Nuove tecnologie Ad Eindhoven le case vengono stampate


Tra breve le case ad Eindhoven saranno costruite con una gigantesca stampate 3D. O almeno questo è quanto si prefigge il progetto (Project Milestone) condotto dalla locale università, con il supporto delle autorità cittadine e di un'importante impresa privata del ramo (Van Wijnen Group). 

A metà del prossimo anno dovrebbe essere pronta la prima casa composta da 3 vani su un unico piano con una superficie di 95 metri quadri. Ma in cantiere vi sono anche soluzioni più articolate, su più livelli e di maggiore cubatura.

Si tratta di una tecnologia che, soprattutto quando verrà estesa la produzione, promette innumerevoli vantaggi: minori materiali necessari e minori sprechi, riduzione drastica degli addetti, abbattimento dei tempi di realizzazione e dei costi.

Non mancano ovviamente le difficoltà, in particolare quelle legate ai tempi di "stampa", che devono essere rapportati alla densità e all'umidità della materia prima.
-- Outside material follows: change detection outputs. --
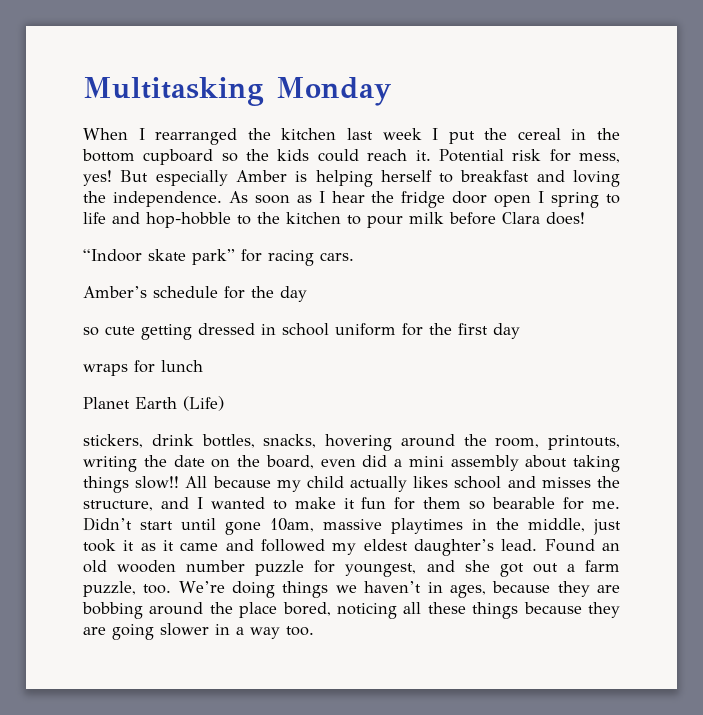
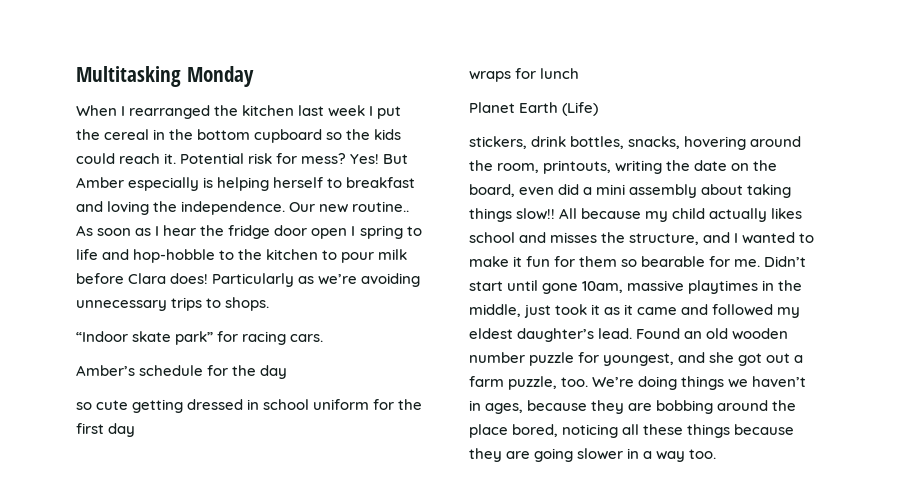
[579,153,621,163] [83,170,287,186] mess, yes! But especially Amber -> [301,153,409,164] [76,177,200,191] mess? Yes! But Amber especially
(222, 199) none -> [289,201,410,213] Our new routine..
(585, 218) none -> [212,273,421,287] [76,297,270,311] Particularly as we’re avoiding unnecessary trips to shops.

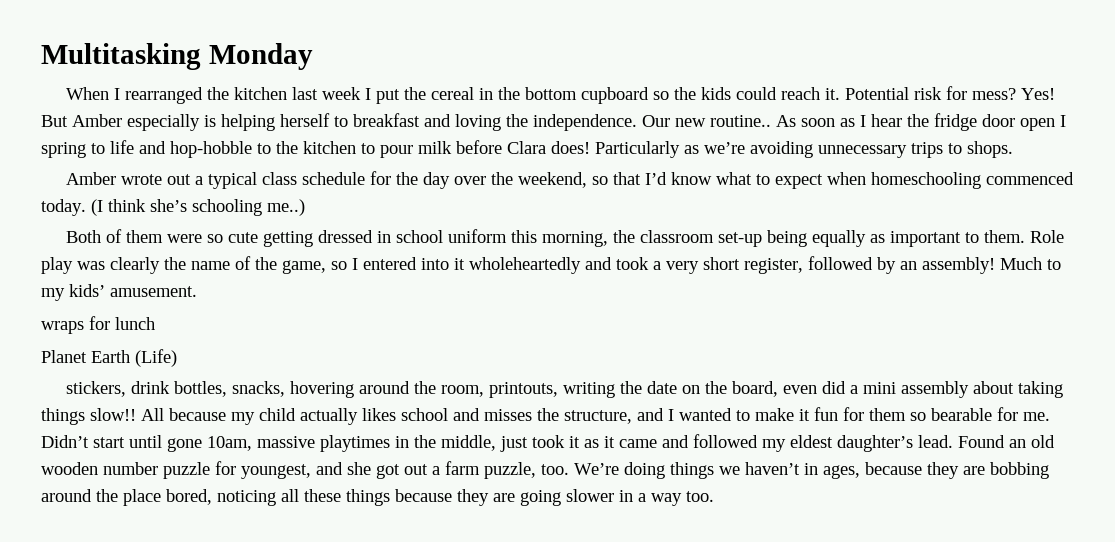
[76,331,324,345] [76,365,288,379] “Indoor skate park” for racing cars. // Amber’s schedule for the day // -> [65,171,1074,189] [41,199,305,216] [65,229,202,243] Amber wrote out a typical class schedule for the day over the weekend, so that I’d know what to expect when homeschooling commenced today. (I think she’s schooling me..) // Both of them were
[373,399,423,410] [76,423,136,437] for the first day -> [510,230,1064,247] [41,256,1061,274] [41,284,197,301] this morning, the classroom set-up being equally as important to them. Role play was clearly the name of the game, so I entered into it wholeheartedly and took a very short register, followed by an assembly! Much to my kids’ amusement.

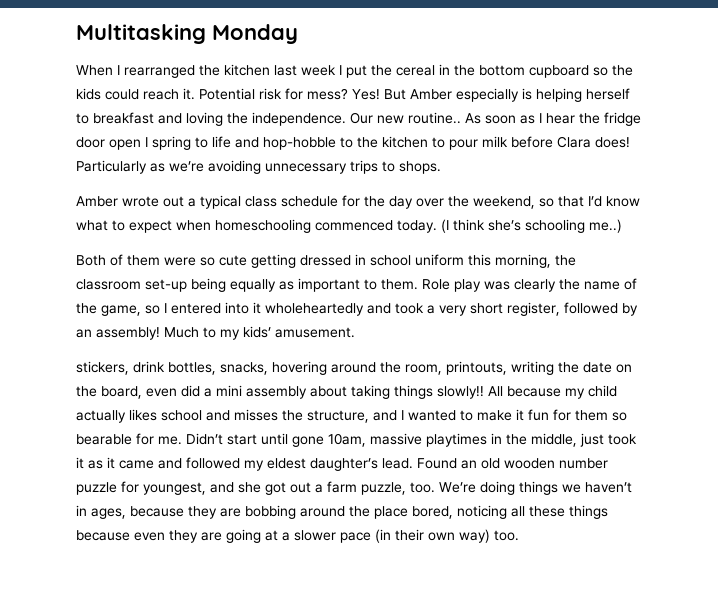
[41,316,155,334] [41,349,177,367] // wraps for lunch // Planet Earth (Life) -> (355, 332) none
[90,408,136,421] slow!! -> [437,386,484,399] slowly!!
(452, 495) none -> [134,532,165,541] even
[566,489,682,506] slower in a way -> [265,529,490,543] at a slower pace (in their own way)

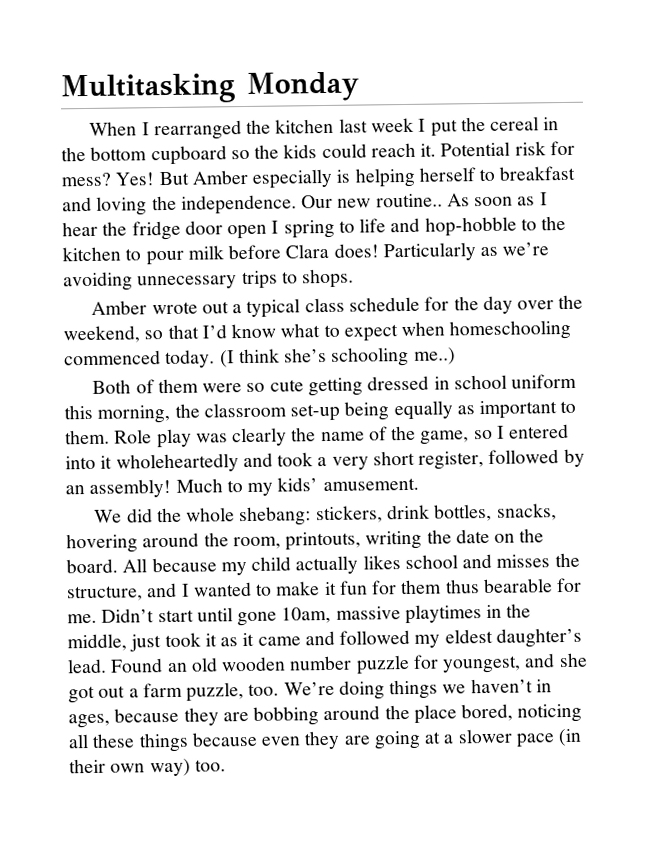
(355, 332) none -> [94,506,312,527] We did the whole shebang:
[101,385,484,399] board, even did a mini assembly about taking things slowly!! -> [66,558,118,574] board.
[612,412,627,421] so -> [444,579,480,594] thus

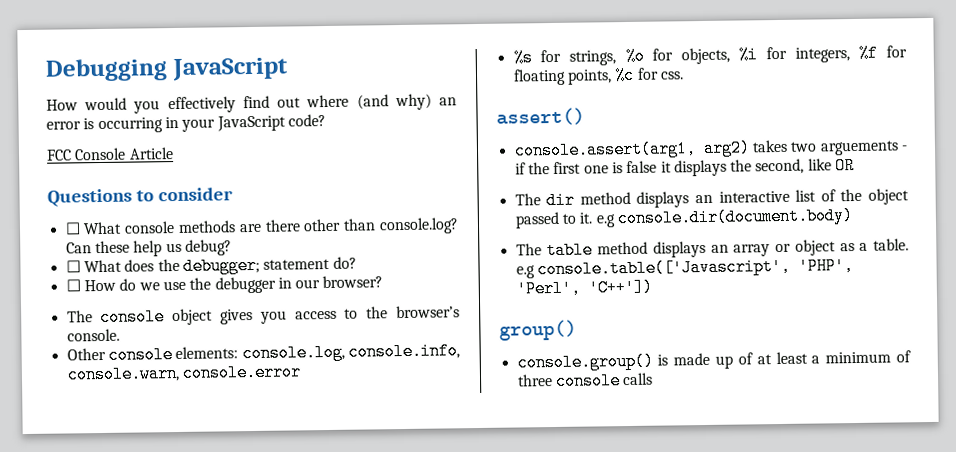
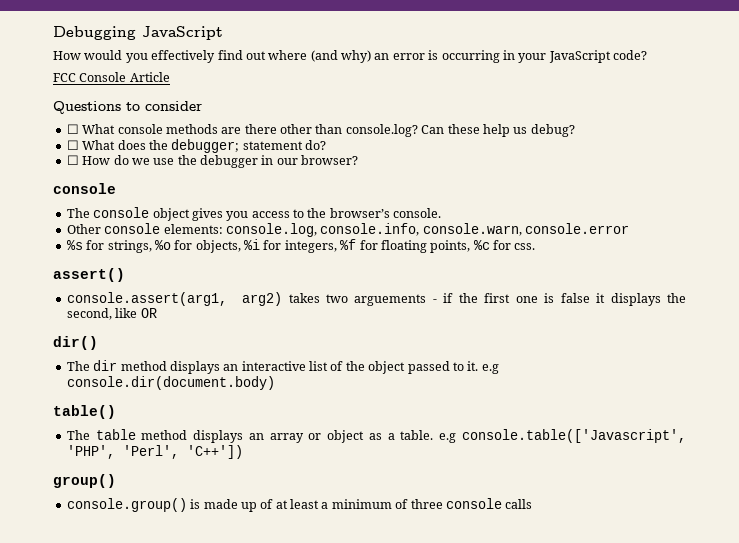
(384, 282) none -> [53,183,116,194] // console
(856, 165) none -> [53,336,98,350] // dir()
(854, 217) none -> [53,405,116,419] // table()

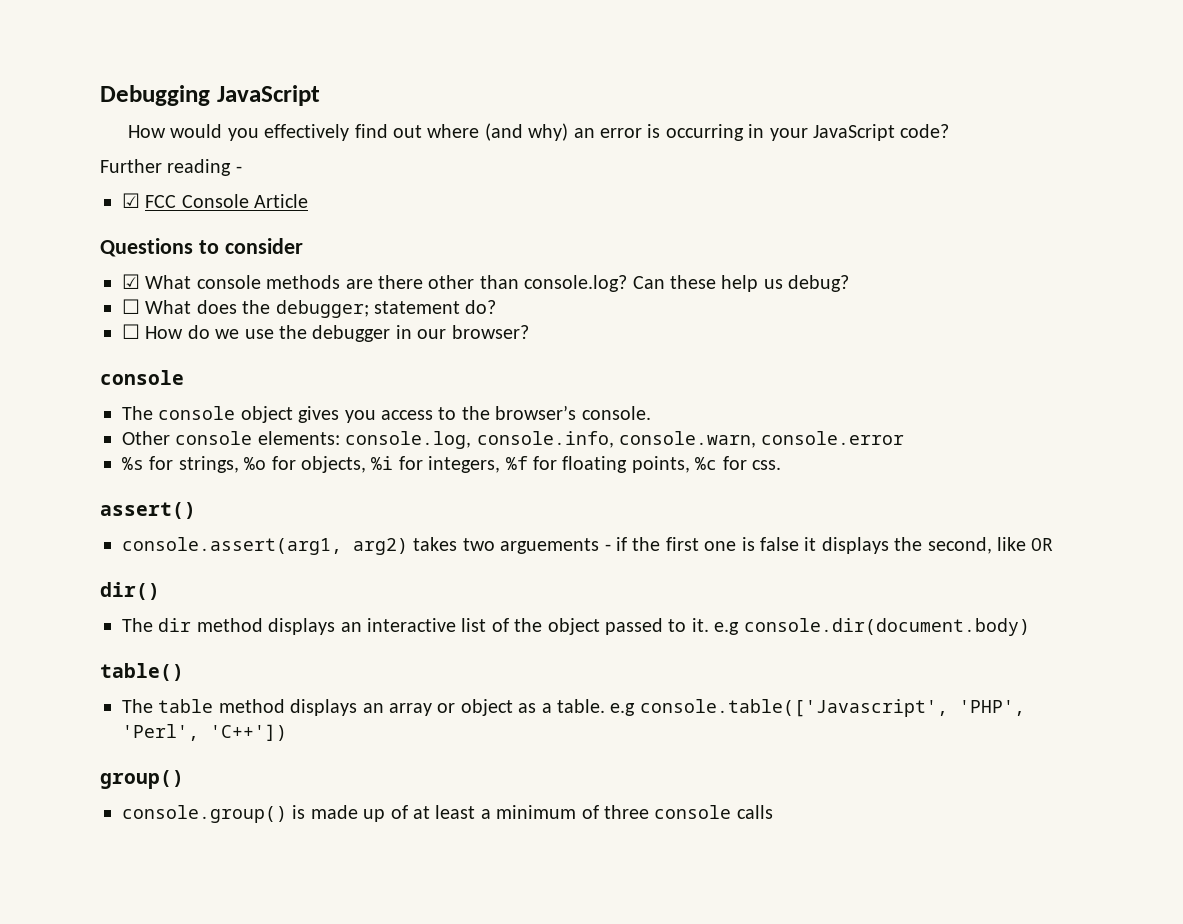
(647, 55) none -> [100,159,242,176] [122,193,140,208] Further reading - // ☑
[66,124,79,134] ☐ -> [122,274,140,289] ☑

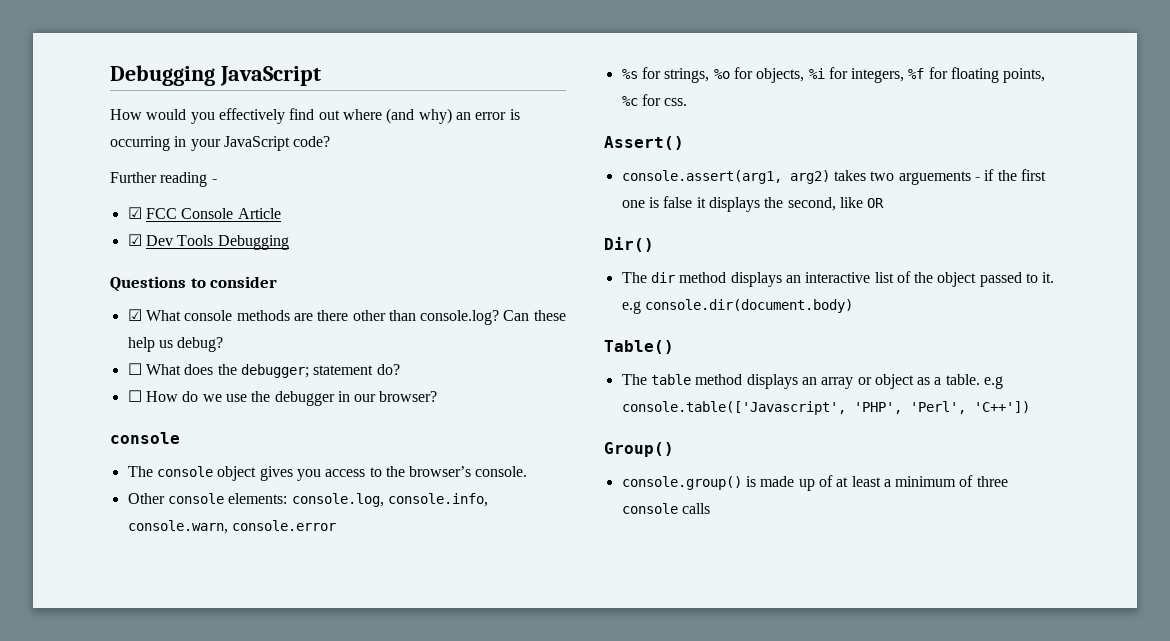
(309, 201) none -> [127,234,289,250] // ☑ Dev Tools Debugging
[100,502,196,519] assert() -> [604,136,684,150] Assert()
[100,582,160,600] dir() -> [604,237,654,252] Dir()
[100,663,184,681] table() -> [604,340,674,354] Table()
[100,770,184,789] group() -> [604,442,674,457] Group()

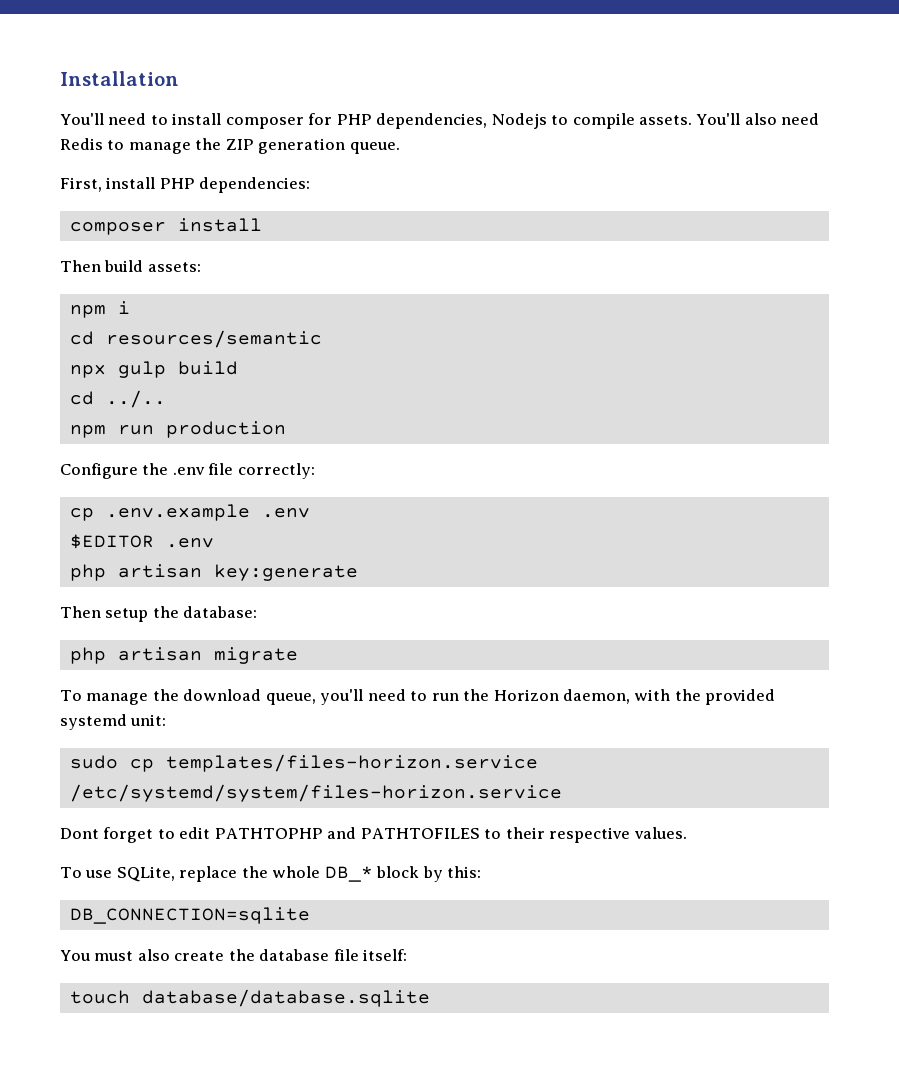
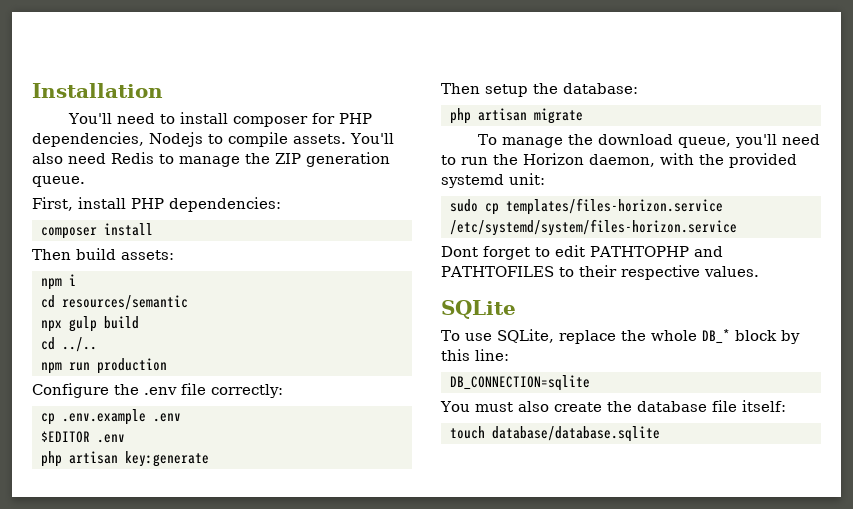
(687, 833) none -> [441,300,516,319] // SQLite
[447,866,482,878] this: -> [441,349,509,361] this line:

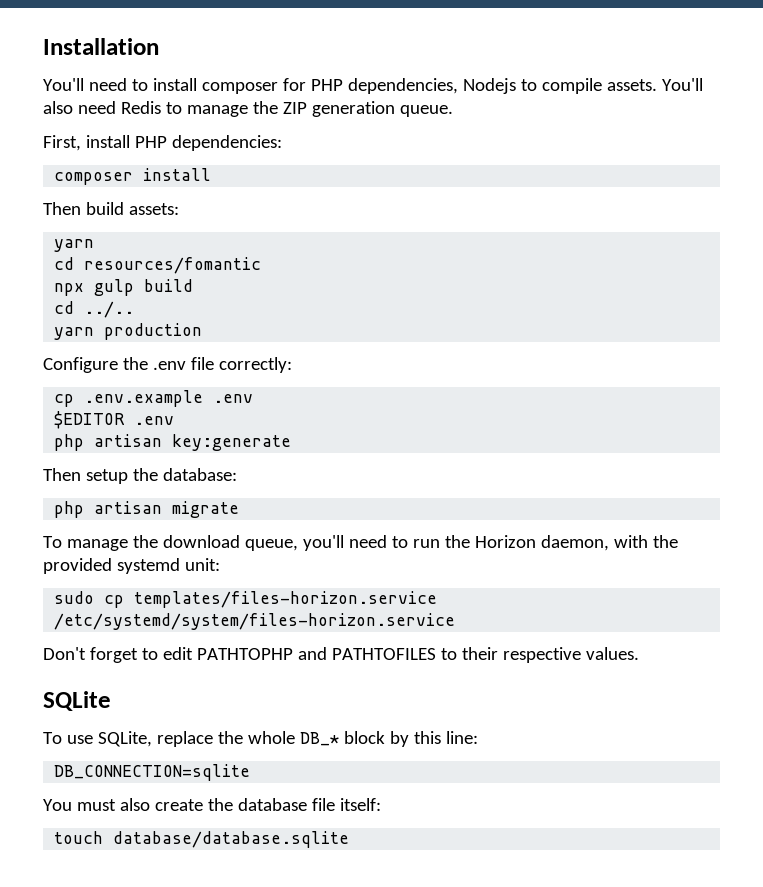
[40,274,76,290] [40,295,188,310] npm i // cd resources/semantic -> [54,239,95,252] [54,257,262,274] yarn // cd resources/fomantic
[40,362,90,374] npm run -> [54,327,95,340] yarn
[441,246,478,257] Dont -> [43,647,86,660] Don't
Ma quello di Eindhoven non è l'unico progetto di costruzioni "stampate" nel mondo.

La prospettiva di realizzare moduli abitativi in scala, in tempi rapidi e a costi contenuti, ha potenzialità di applicazione sconfinate, in particolare nei paesi del terzo mondo, dove vi è un'endemica carenza abitativa, o in seguito a cataclismi, quando è necessario fornire un tetto in tempi ragionevoli a un numero cospicuo di persone.